Outcome of Simian-Human Immunodeficiency Virus Strain 89.6p Challenge following Vaccination of Rhesus Macaques with Human Immunodeficiency Virus Tat Protein

Peter Silvera,1* Max W. Richardson,2 Jack Greenhouse,1 Jake Yalley-Ogunro,1 Nigel Shaw,1 Jyotika Mirchandani,2 Kamel Khalili,2 Jean-Francois Zagury,3 Mark G. Lewis,1 and Jay Rappaport2

Southern Research Institute, Frederick, Maryland,1 Temple University, Philadelphia, Pennsylvania,2 Université Pierre et Marie Curie, Paris, France3

Received 29 November 2001/ Accepted 16 January 2002

The regulatory proteins Nef, Rev, and Tat of human immunodeficiency virus type 1 (HIV-1) are attractive targets for vaccine development, since induction of effective immune responses targeting these early proteins may best control virus replication. Here we investigated whether vaccination with biologically active Tat or inactive Tat toxoid derived from HIV-1IIIB and simian-human immunodeficiency virus (SHIV) strain 89.6p would induce protective immunity in rhesus macaques. Vaccination induced high titers of anti-Tat immunoglobulin G in all immunized animals by week 7, but titers were somewhat lower in the 89.6p Tat group. Dominant B-cell epitopes mapped to the amino terminus, the basic domain, and the carboxy-terminal region. Tat-specific T-helper responses were detected in 50% of immunized animals. T-cell epitopes appeared to map within amino acids (aa) 1 to 24 and aa 37 to 66. In addition, Tat-specific gamma interferon responses were detected in CD4+ and/or CD8+ T lymphocytes in 11 of 16 immunized animals on the day of challenge. However, all animals became infected upon intravenous challenge with 30 50% minimal infective doses of SHIV 89.6p, and there were no significant differences in viral loads or CD4+ T-cell counts between immunized and control animals. Thus, vaccination with HIV-1IIIB or SHIV 89.6p Tat or with Tat toxoid preparations failed to confer protection against SHIV 89.6p infection despite robust Tat-specific humoral and cellular immune responses in some animals. Given its apparent immunogenicity, Tat may be more effective as a component of a cocktail vaccine in combination with other regulatory and/or structural proteins of HIV-1.

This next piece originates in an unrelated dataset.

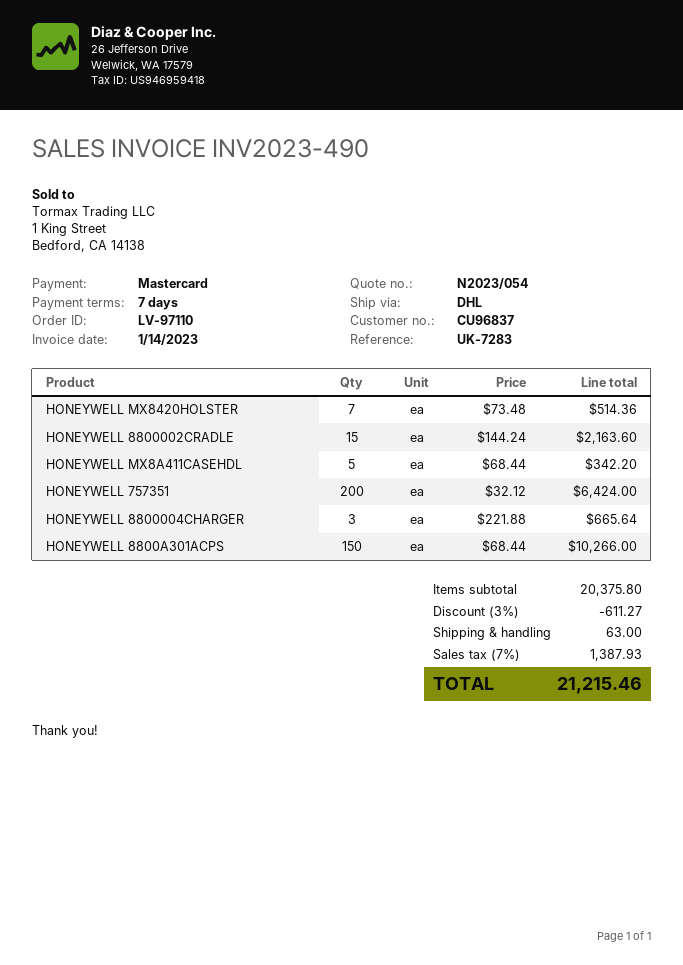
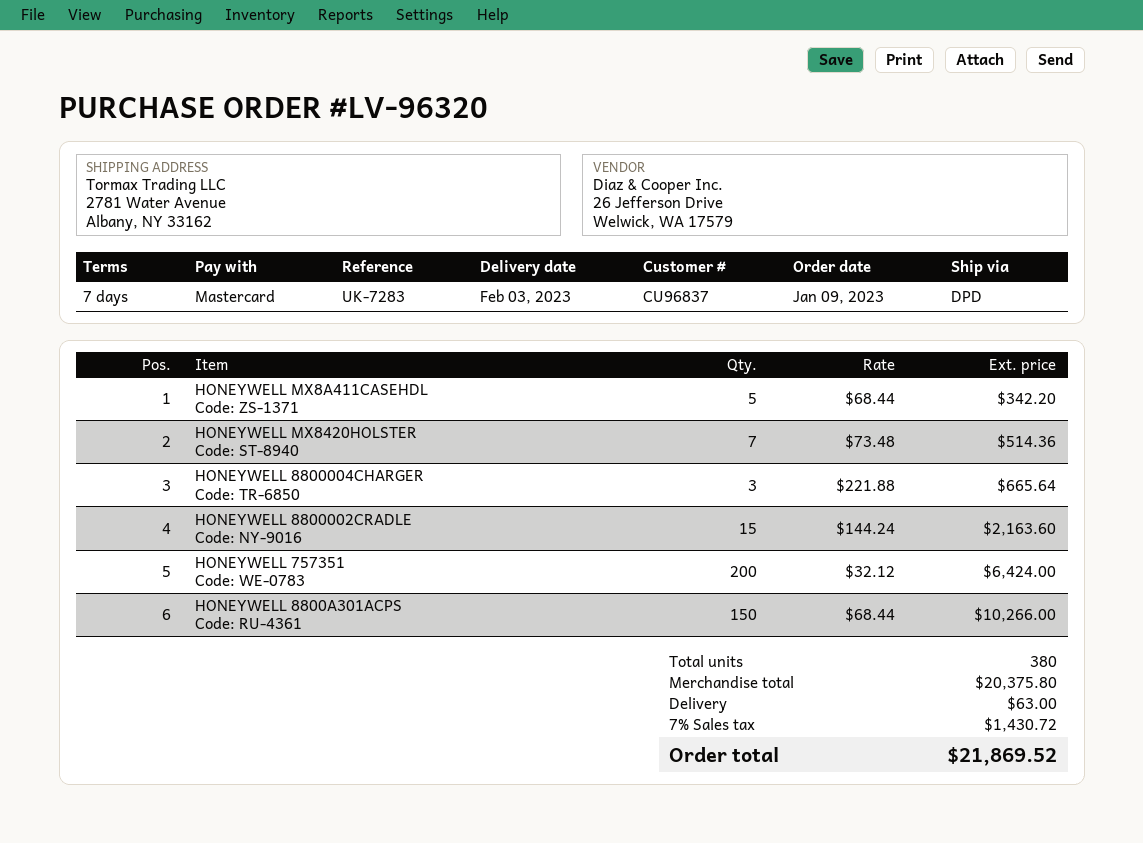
order number: LV-97110 -> LV-96320
shipping method: DHL -> DPD
discount: 3% = 611.27 -> none
tax: 7% = 1387.93 -> 7% = 1430.72
total: 21215.46 -> 21869.52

* Corresponding author. Mailing address: Infectious Disease Research, Southern Research Institute, 431 Aviation Way, Frederick, MD 21701. Phone: (301) 694-3232. Fax: (301) 694-7223. E-mail: silvera{at}sri.org.

Journal of Virology, April 2002, p. 3800-3809, Vol. 76, No. 8
0022-538X/02/$04.00+0     DOI: 10.1128/JVI.76.8.3800-3809.2002
Copyright © 2002, American Society for Microbiology. All Rights Reserved.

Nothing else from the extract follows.